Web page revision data
%%

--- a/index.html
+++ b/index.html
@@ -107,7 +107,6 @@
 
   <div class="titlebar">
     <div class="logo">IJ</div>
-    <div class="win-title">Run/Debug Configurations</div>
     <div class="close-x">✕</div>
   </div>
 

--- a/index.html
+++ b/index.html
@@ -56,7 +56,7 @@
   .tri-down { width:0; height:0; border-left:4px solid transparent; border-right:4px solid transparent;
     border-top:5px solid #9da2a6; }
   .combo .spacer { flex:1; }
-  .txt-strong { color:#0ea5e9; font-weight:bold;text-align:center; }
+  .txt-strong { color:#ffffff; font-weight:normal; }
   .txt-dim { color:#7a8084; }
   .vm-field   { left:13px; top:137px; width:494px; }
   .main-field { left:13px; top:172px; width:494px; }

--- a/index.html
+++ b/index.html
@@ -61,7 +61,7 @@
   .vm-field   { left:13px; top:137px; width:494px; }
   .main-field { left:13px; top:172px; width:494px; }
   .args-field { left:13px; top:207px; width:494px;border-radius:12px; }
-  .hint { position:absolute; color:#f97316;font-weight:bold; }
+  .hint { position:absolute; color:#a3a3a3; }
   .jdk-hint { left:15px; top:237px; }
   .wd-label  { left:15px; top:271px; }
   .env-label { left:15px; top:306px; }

%%
%%

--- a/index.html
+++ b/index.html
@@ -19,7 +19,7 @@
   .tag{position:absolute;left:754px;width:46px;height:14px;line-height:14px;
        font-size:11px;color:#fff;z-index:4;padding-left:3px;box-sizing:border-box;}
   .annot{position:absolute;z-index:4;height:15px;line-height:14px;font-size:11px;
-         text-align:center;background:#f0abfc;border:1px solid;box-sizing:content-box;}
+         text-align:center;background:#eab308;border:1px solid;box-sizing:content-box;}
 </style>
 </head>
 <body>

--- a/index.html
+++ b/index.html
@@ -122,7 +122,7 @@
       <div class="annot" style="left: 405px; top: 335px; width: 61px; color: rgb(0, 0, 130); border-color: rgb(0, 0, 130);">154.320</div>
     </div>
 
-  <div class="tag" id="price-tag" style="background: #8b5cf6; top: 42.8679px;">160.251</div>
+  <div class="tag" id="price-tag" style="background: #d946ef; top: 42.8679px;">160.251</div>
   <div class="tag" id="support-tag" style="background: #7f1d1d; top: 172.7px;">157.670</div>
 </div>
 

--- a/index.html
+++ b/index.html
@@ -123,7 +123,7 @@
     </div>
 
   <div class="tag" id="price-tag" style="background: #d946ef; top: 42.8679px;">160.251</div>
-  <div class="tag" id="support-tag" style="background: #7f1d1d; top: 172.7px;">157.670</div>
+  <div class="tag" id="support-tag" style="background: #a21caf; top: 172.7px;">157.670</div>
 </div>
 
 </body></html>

%%

Action item
The number of lines in the entries holding the word "position" is what is needed. Supply that number only.

Solution for this task
4